Trading American Express Stock

I know I’m painting a bad picture on AXP stock here, but that’s not the intent. It’s a fine company and a decent stock. I just don’t find it attractive like I do for other names in the space. That goes for the chart of AXP stock too.

chart of AXP stock price
Click to Enlarge
Source: Chart courtesy of StockCharts.com

As you can see, the AXP stock price recently closed below its 200-day moving average. Resistance near $102 is pretty clear and, so far, $88 has been support.

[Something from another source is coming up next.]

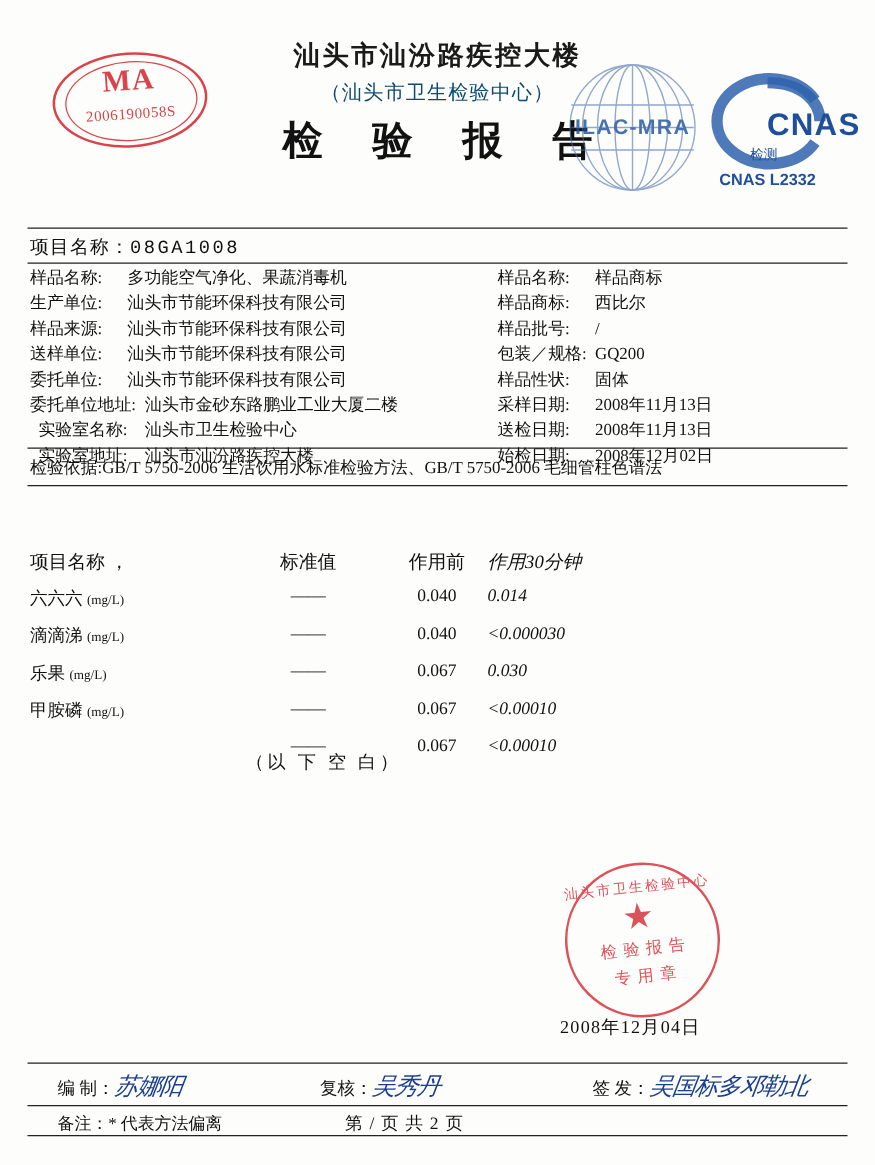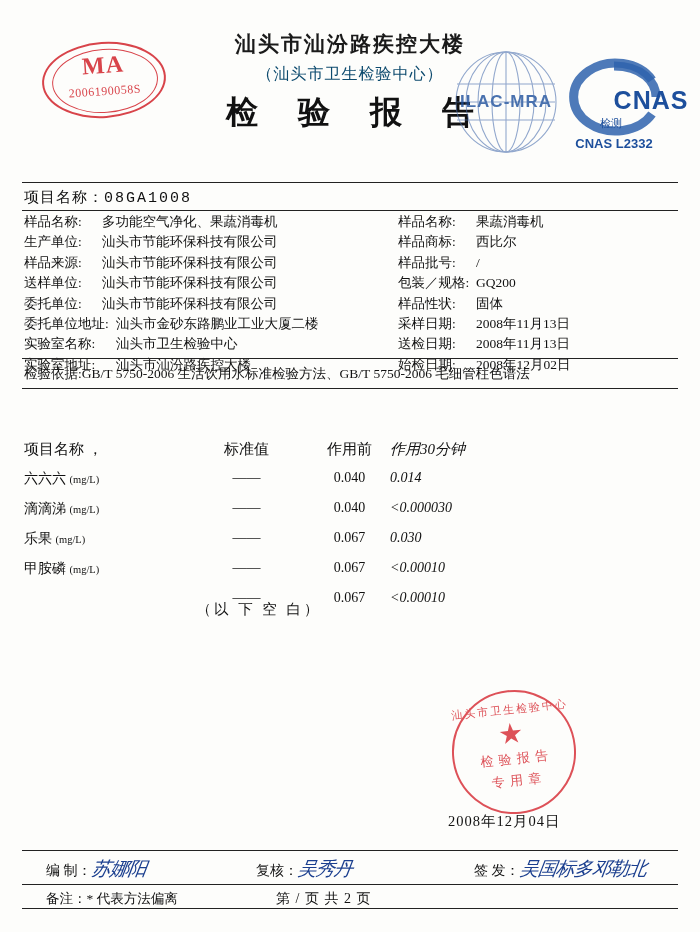"果蔬消毒机" span.val-r { text: 果蔬消毒机 -> 样品商标 }
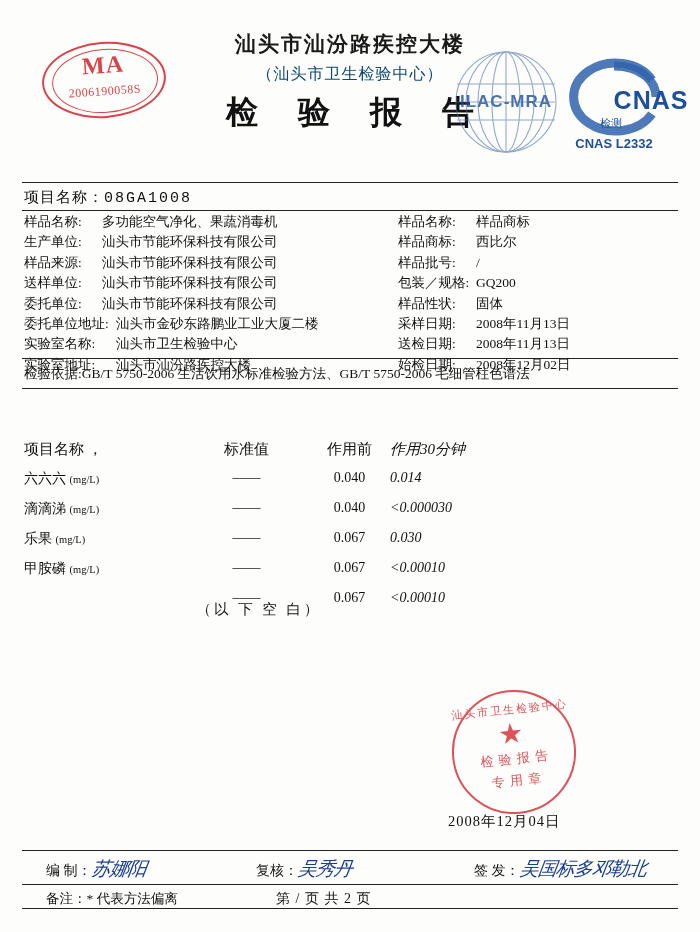"委托单位地址:" .info .wide .lbl-l { text-align: none -> right }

But a decline into the mid-$80s wouldn’t be surprising, as AXP stock price spent much of last summer consolidating in this area. Also, the 50-day is crossing below the 100-day moving average, showing that momentum is not working in AXP’s favor.

Now look at V and MA:

Source: Chart courtesy of StockCharts.com
Source: Chart courtesy of StockCharts.com

Both stock have all three major moving averages steadily trending higher. Both are pulling back into support. While they are under pressure, these charts are much more constructive than that of AXP. For this reason (and fundamentally), I’d rather go with V and MA over AXP stock.